Mais aujourd'hui, la thématique de la biodiversité reste plus dure à saisir que celle du réchauffement. « Ce dernier est posé par une équation simple : produire trop de gaz à effet de serre dans l'atmosphère. Il est assez facile de mesurer son impact en la matière. Alors qu'il y a plein de manières différentes de faire du mal à la biodiversité » explique-t-on à l'INSEAD.
Depuis 2017, l'obligation de reporting extra-financier, inséré dans le rapport de gestion des entreprises pour présenter leurs actions en matière de Responsabilité Sociale d'Entreprise (RSE), intègre bien la question de la biodiversité. Mais il n'existe toujours pas de définition commune ou de méthodologie unique. « C'est très fragmenté : chacun joue avec des indicateurs différents, ce qui rend la comparabilité difficile », précise Francesco Bellino. Avec des « spécificités qui varient localement » et une large variété d'écosystèmes à considérer, la plupart des acteurs ne s'y retrouvent pas. Ainsi, seules 4% des entreprises se sentent « bien informées sur les actions qu'elles devraient mettre en place » en la matière, rapporte l'étude.
Avantages comparatifs
Ce qui ne signifie pas dire que chaque entreprise ne doit pas avancer en interne sur le sujet, précisent les auteurs. « Celles qui prennent en compte la biodiversité dans leur stratégie auront l'avantage du « first mover », et verront de nouvelles opportunités de marché s'ouvrir. Ce n'est pas qu'une contrainte à gérer », fait valoir Katell Le Goulven, directrice exécutive du Hoffmann Global Institute Business and Society à l'INSEAD. « Cela peut créer un sentiment de fierté et d'appartenance, attirer de nouveaux talents, et permettre de se diversifier », ajoute Kevin Tayebaly. Autant d'avantages comparatifs pour les compagnies pionnières, qui pourront aussi voir leurs coûts de financement diminuer, affirme l'étude.

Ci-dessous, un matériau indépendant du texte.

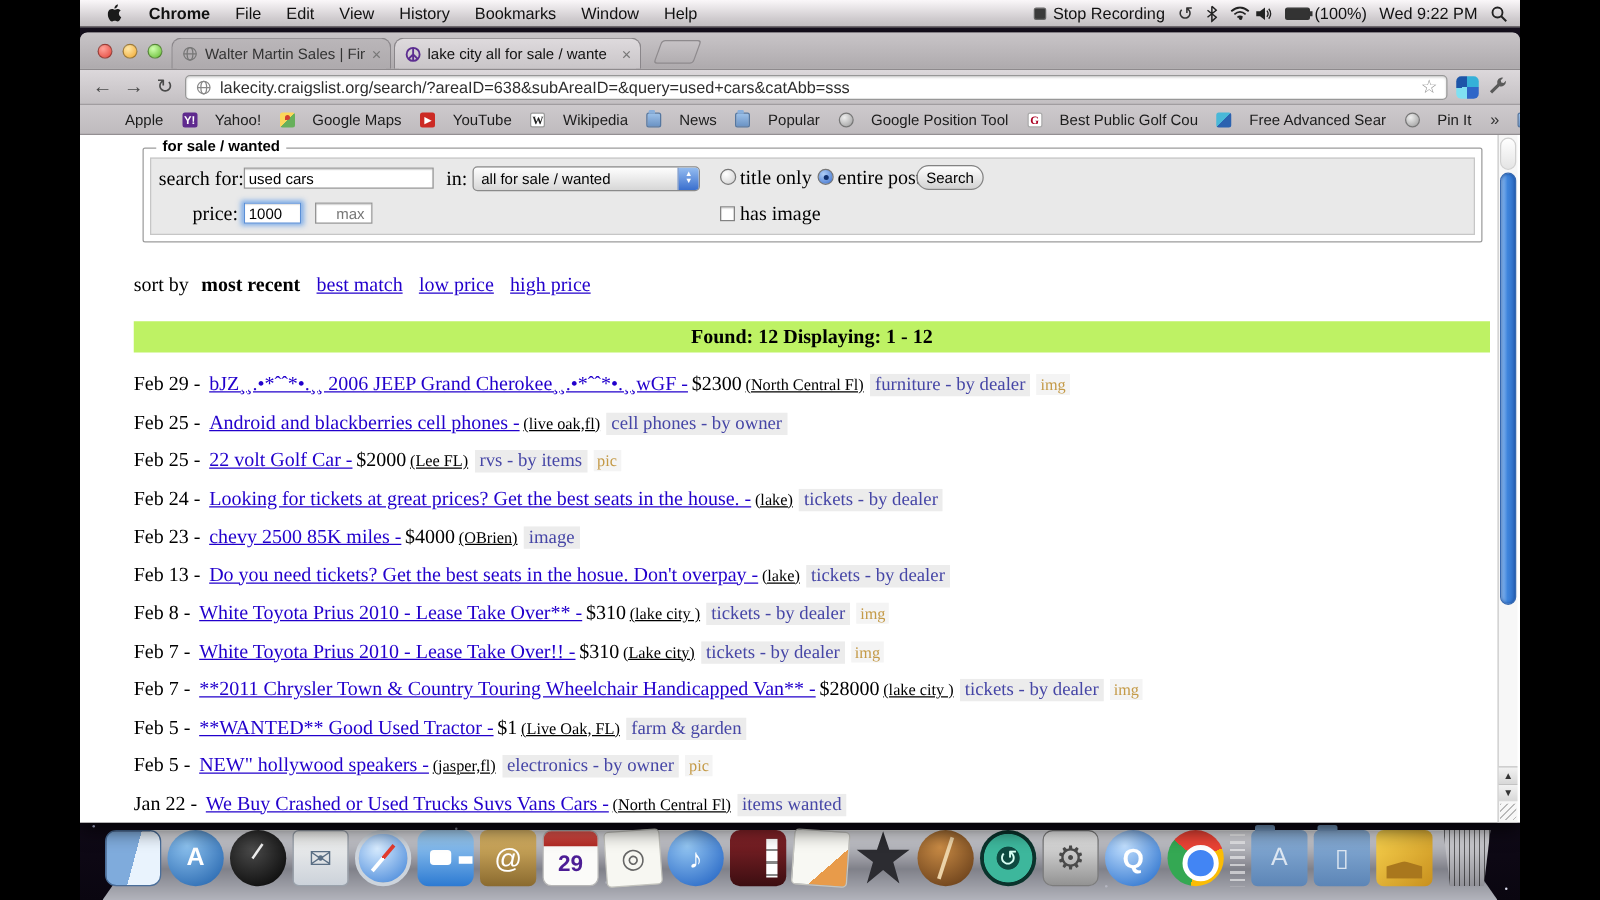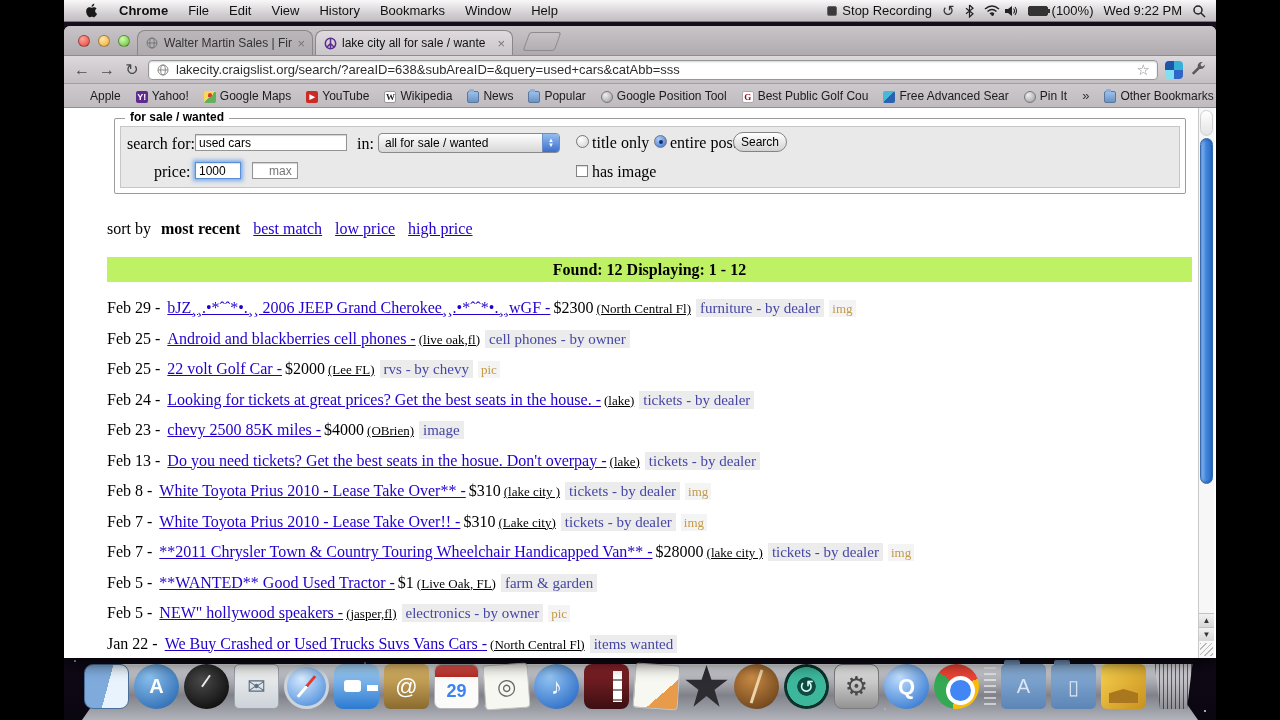"Apple" .bm { align-items: flex-end -> center; gap: 4px -> 14px }
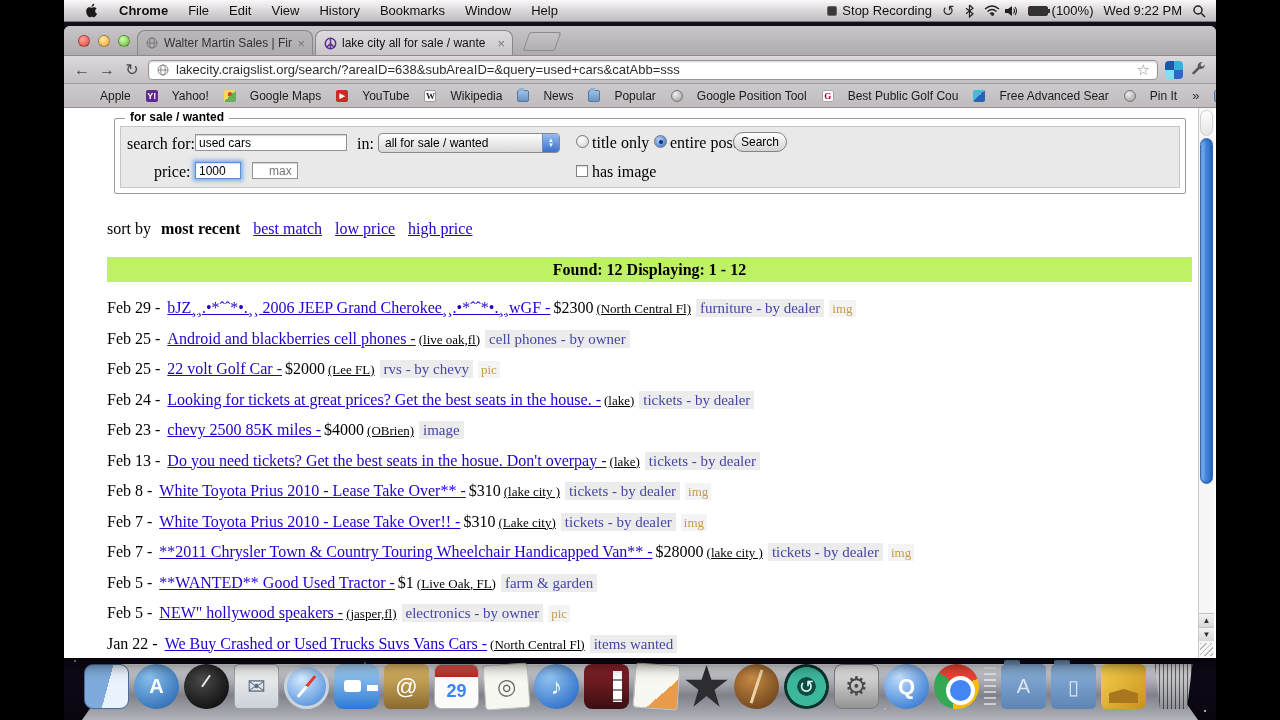"rvs - by chevy" span.l-cat { text: chevy -> items }
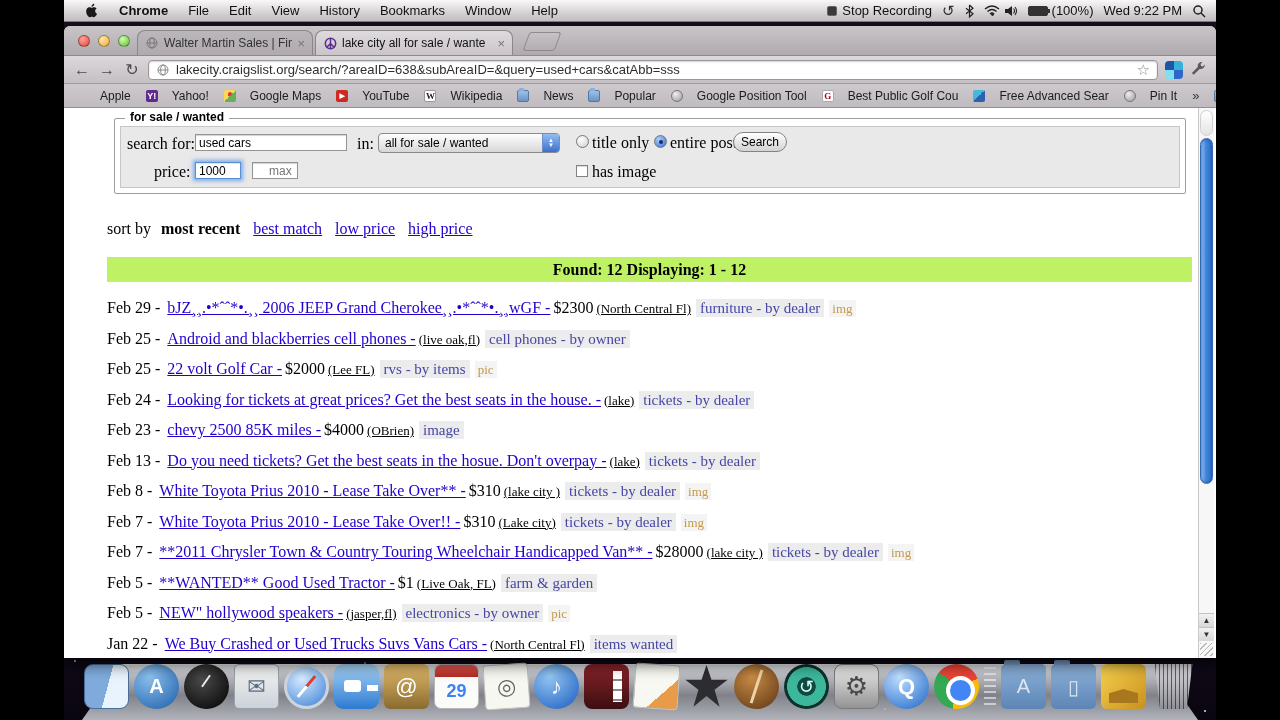"29" .icon-ical { color: #3b82f6 -> #4c1d95 }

« Pour protéger le climat, la sphère financière s'équipe aujourd'hui afin de proposer aux entreprises des produits de financements à taux favorable, sous respect de certains indicateurs de performance environnementale. Alors que l'Europe travaille sur une structuration et une définition de la biodiversité, celle-ci suivra. D'ici 3 à 5 ans, il y aura probablement un cadre de règles et de mesures sur lesquelles le secteur financier pourra construire des produits à taux avantageux », développe Francesco Bellino.
Demandes pressantes
Car la pression des gouvernements et des institutions monte sur le sujet, à quelques mois du Congrès mondial de la Nature, organisé par l'Union internationale pour la conservation de la nature (UICN) à Marseille, et de la COP 15 sur la biodiversité qui se tiendra en octobre à Kunming (Chine).
D'autant que la demande émane de plus en plus directement des consommateurs : selon une étude du BCG menée en mai 2020, la crise du Covid-19 a accéléré la sensibilité du public vis-à-vis des sujets environnementaux, notamment liés à la faune et la flore. « Dans la grande consommation, les équipes marketing des entreprises s'intéressent peu à peu aux impacts sur la biodiversité de leurs produits, afin de les communiquer aux acheteurs, qui accorderont au produit une valeur plus élevée du fait de sa responsabilité intégrée », conclut Francesco Bellino.